Every day here is like waging a war. A war between the sea and the city. A war between who you should be and who you are. The sea with all it’s arrogance and grandeur, full of unreasonable hopes, unattainable dreams and foolish love stories. Shamelessly urging you to do better, to be better.
And then there’s the city. Inciting you with it’s waves, it’s crests, it’s troughs and the thousand metaphors lost in the middle. Making sure you know that you don’t deserve to be here unless you can prove otherwise.
With it’s high rises and silent settlements. Mocking the sea with it’s internal contradictions and complications. Telling you that it’s only job is to wash away everything as and when you want it to. Telling you that there’s enough life here to camouflage any regular coward who is too scared of coming out, too terrified of his own vulnerability. Constantly reminding you that you’re imperfect but that’s okay. The city lets you be. It doesn’t urge you to open up. Doesn’t push you to the edge. It gives you your time, gives you your space. And if you’re very very quiet, you’ll hear it telling you to slow down and breathe. No matter how lost you are, it let’s you find your way home.

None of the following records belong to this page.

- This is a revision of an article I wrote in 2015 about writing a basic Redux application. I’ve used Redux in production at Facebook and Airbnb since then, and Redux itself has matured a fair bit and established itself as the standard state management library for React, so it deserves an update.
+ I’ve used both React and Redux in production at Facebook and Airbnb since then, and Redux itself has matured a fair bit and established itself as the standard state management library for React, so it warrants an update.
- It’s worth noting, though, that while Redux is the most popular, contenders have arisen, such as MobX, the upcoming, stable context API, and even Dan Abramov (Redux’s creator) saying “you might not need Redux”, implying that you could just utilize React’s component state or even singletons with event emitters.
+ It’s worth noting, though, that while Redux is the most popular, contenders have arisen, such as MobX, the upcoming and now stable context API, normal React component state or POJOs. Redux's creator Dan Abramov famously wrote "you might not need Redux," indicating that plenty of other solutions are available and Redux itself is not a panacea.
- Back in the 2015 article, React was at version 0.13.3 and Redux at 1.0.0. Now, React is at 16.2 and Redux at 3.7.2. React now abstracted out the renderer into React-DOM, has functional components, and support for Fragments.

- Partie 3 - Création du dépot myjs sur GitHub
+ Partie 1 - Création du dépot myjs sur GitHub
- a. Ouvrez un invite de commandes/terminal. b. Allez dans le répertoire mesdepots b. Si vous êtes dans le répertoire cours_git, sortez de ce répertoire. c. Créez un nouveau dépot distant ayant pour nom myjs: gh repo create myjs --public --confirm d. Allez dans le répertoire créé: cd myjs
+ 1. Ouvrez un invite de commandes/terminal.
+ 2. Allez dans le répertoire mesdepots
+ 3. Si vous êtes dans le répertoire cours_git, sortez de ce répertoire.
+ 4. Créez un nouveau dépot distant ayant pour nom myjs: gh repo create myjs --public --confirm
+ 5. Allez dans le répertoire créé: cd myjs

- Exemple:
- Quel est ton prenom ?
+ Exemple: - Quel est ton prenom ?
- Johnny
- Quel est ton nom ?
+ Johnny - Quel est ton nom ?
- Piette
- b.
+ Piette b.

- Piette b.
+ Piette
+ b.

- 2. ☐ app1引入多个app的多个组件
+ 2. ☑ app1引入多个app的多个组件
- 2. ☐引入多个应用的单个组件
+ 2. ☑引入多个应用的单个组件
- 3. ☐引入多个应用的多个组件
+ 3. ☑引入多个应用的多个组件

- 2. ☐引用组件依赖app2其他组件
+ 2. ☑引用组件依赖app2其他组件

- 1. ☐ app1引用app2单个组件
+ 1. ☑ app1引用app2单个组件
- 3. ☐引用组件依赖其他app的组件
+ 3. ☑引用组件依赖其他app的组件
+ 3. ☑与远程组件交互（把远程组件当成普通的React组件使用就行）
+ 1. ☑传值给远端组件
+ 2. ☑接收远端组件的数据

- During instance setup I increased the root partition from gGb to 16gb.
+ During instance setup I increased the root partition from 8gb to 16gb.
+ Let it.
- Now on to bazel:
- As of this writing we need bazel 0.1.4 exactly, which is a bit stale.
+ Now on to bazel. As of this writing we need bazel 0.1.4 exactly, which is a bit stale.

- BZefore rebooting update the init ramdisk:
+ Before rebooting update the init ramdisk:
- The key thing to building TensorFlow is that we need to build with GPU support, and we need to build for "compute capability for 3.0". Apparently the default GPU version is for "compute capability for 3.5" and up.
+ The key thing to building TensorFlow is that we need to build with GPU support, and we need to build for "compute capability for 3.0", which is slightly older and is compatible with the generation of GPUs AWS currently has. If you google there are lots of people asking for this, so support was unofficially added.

There are enough sounds here to turn the loudest scream into the faintest whisper. You find yourself facing the water trying to sweep you away with it’s false promises and expectations. You feel big. Big that you live here. That you yearn to survive here. And you’re not doing a horrible job at it. But then you feel small. Minuscule. Insignificant. You know that no matter how grand and majestic your achievements and your sorrows seem to you, they mean nothing to the universe. There will always be someone who knows more, has more, has been loved more. There will always be someone with a more fascinating story. And there will also be someone who has nothing. Someone who would trade lives with you in a second if he could. Someone who has never known love. So you stand staring into the depths of this mesmerising water body and you think about being mediocre. Being ordinary. You think about being satisfied with what you have and who you are. Because in the cosmic scheme of things, you’re just a restless energy particle – yearning to move, yearning to climb, yearning to breathe, yearning to matter.
Every day here is a journey from the land of achievement towards the land of pursuit. From the overconfident streets of Delhi to the modest high rises of Mumbai. From the terrifyingly idyllic sea to the comfort and mediocrity of home.